Stored records:
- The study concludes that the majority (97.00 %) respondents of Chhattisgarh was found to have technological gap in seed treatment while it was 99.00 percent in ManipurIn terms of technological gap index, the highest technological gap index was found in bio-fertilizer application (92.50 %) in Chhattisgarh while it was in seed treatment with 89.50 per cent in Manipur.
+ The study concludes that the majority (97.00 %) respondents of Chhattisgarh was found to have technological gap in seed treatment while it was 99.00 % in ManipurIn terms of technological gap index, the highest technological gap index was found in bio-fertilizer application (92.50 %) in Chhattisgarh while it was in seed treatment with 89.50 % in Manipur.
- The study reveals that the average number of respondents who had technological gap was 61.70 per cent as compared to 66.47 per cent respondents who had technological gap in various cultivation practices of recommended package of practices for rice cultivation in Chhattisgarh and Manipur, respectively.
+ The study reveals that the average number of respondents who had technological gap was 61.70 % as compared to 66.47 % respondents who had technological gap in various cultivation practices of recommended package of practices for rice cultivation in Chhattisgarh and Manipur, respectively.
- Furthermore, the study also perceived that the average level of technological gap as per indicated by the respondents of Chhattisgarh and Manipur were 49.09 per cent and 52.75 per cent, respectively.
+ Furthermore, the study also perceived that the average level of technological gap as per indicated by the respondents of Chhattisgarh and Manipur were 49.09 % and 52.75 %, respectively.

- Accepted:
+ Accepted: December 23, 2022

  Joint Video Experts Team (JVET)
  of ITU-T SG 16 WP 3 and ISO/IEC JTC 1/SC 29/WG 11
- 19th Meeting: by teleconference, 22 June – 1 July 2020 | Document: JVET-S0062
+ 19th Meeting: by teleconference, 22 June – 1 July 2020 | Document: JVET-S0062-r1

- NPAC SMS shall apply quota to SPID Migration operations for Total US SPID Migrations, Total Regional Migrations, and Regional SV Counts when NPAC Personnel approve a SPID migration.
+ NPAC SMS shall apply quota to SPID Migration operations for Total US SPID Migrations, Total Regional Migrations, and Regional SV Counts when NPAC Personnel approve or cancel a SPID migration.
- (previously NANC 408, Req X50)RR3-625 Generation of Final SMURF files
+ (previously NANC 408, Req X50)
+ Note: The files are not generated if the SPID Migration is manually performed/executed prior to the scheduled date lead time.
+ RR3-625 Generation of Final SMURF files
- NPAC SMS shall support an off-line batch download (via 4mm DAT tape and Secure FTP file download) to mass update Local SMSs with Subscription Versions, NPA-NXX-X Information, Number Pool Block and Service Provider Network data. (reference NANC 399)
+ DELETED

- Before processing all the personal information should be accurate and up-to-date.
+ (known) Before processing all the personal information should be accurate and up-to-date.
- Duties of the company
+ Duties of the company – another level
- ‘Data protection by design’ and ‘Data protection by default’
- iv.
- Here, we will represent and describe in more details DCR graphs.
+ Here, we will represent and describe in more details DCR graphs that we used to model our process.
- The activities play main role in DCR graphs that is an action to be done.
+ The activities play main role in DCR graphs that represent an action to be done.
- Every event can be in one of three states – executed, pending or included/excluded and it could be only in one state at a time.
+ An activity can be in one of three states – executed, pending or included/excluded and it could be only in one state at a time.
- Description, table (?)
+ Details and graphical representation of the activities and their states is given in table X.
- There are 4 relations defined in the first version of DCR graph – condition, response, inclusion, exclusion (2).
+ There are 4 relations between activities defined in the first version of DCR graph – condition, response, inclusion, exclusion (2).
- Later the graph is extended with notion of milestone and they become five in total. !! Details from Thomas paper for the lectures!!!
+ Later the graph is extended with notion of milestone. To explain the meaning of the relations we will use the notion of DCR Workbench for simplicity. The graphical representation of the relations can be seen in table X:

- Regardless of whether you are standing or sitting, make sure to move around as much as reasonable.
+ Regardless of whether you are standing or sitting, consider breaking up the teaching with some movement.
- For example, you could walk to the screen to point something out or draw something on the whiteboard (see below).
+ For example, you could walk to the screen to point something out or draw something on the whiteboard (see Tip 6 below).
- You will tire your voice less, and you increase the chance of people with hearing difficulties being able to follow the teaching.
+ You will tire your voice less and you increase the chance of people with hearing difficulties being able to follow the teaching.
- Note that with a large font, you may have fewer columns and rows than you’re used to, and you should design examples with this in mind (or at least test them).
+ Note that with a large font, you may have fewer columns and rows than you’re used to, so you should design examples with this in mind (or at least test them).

About this exercise: What's wanted here is every record, retyped exactly as shown above.

Final answer:
- The study concludes that the majority (97.00 %) respondents of Chhattisgarh was found to have technological gap in seed treatment while it was 99.00 percent in ManipurIn terms of technological gap index, the highest technological gap index was found in bio-fertilizer application (92.50 %) in Chhattisgarh while it was in seed treatment with 89.50 per cent in Manipur.
+ The study concludes that the majority (97.00 %) respondents of Chhattisgarh was found to have technological gap in seed treatment while it was 99.00 % in ManipurIn terms of technological gap index, the highest technological gap index was found in bio-fertilizer application (92.50 %) in Chhattisgarh while it was in seed treatment with 89.50 % in Manipur.
- The study reveals that the average number of respondents who had technological gap was 61.70 per cent as compared to 66.47 per cent respondents who had technological gap in various cultivation practices of recommended package of practices for rice cultivation in Chhattisgarh and Manipur, respectively.
+ The study reveals that the average number of respondents who had technological gap was 61.70 % as compared to 66.47 % respondents who had technological gap in various cultivation practices of recommended package of practices for rice cultivation in Chhattisgarh and Manipur, respectively.
- Furthermore, the study also perceived that the average level of technological gap as per indicated by the respondents of Chhattisgarh and Manipur were 49.09 per cent and 52.75 per cent, respectively.
+ Furthermore, the study also perceived that the average level of technological gap as per indicated by the respondents of Chhattisgarh and Manipur were 49.09 % and 52.75 %, respectively.

- Accepted:
+ Accepted: December 23, 2022

  Joint Video Experts Team (JVET)
  of ITU-T SG 16 WP 3 and ISO/IEC JTC 1/SC 29/WG 11
- 19th Meeting: by teleconference, 22 June – 1 July 2020 | Document: JVET-S0062
+ 19th Meeting: by teleconference, 22 June – 1 July 2020 | Document: JVET-S0062-r1

- NPAC SMS shall apply quota to SPID Migration operations for Total US SPID Migrations, Total Regional Migrations, and Regional SV Counts when NPAC Personnel approve a SPID migration.
+ NPAC SMS shall apply quota to SPID Migration operations for Total US SPID Migrations, Total Regional Migrations, and Regional SV Counts when NPAC Personnel approve or cancel a SPID migration.
- (previously NANC 408, Req X50)RR3-625 Generation of Final SMURF files
+ (previously NANC 408, Req X50)
+ Note: The files are not generated if the SPID Migration is manually performed/executed prior to the scheduled date lead time.
+ RR3-625 Generation of Final SMURF files
- NPAC SMS shall support an off-line batch download (via 4mm DAT tape and Secure FTP file download) to mass update Local SMSs with Subscription Versions, NPA-NXX-X Information, Number Pool Block and Service Provider Network data. (reference NANC 399)
+ DELETED

- Before processing all the personal information should be accurate and up-to-date.
+ (known) Before processing all the personal information should be accurate and up-to-date.
- Duties of the company
+ Duties of the company – another level
- ‘Data protection by design’ and ‘Data protection by default’
- iv.
- Here, we will represent and describe in more details DCR graphs.
+ Here, we will represent and describe in more details DCR graphs that we used to model our process.
- The activities play main role in DCR graphs that is an action to be done.
+ The activities play main role in DCR graphs that represent an action to be done.
- Every event can be in one of three states – executed, pending or included/excluded and it could be only in one state at a time.
+ An activity can be in one of three states – executed, pending or included/excluded and it could be only in one state at a time.
- Description, table (?)
+ Details and graphical representation of the activities and their states is given in table X.
- There are 4 relations defined in the first version of DCR graph – condition, response, inclusion, exclusion (2).
+ There are 4 relations between activities defined in the first version of DCR graph – condition, response, inclusion, exclusion (2).
- Later the graph is extended with notion of milestone and they become five in total. !! Details from Thomas paper for the lectures!!!
+ Later the graph is extended with notion of milestone. To explain the meaning of the relations we will use the notion of DCR Workbench for simplicity. The graphical representation of the relations can be seen in table X:

- Regardless of whether you are standing or sitting, make sure to move around as much as reasonable.
+ Regardless of whether you are standing or sitting, consider breaking up the teaching with some movement.
- For example, you could walk to the screen to point something out or draw something on the whiteboard (see below).
+ For example, you could walk to the screen to point something out or draw something on the whiteboard (see Tip 6 below).
- You will tire your voice less, and you increase the chance of people with hearing difficulties being able to follow the teaching.
+ You will tire your voice less and you increase the chance of people with hearing difficulties being able to follow the teaching.
- Note that with a large font, you may have fewer columns and rows than you’re used to, and you should design examples with this in mind (or at least test them).
+ Note that with a large font, you may have fewer columns and rows than you’re used to, so you should design examples with this in mind (or at least test them).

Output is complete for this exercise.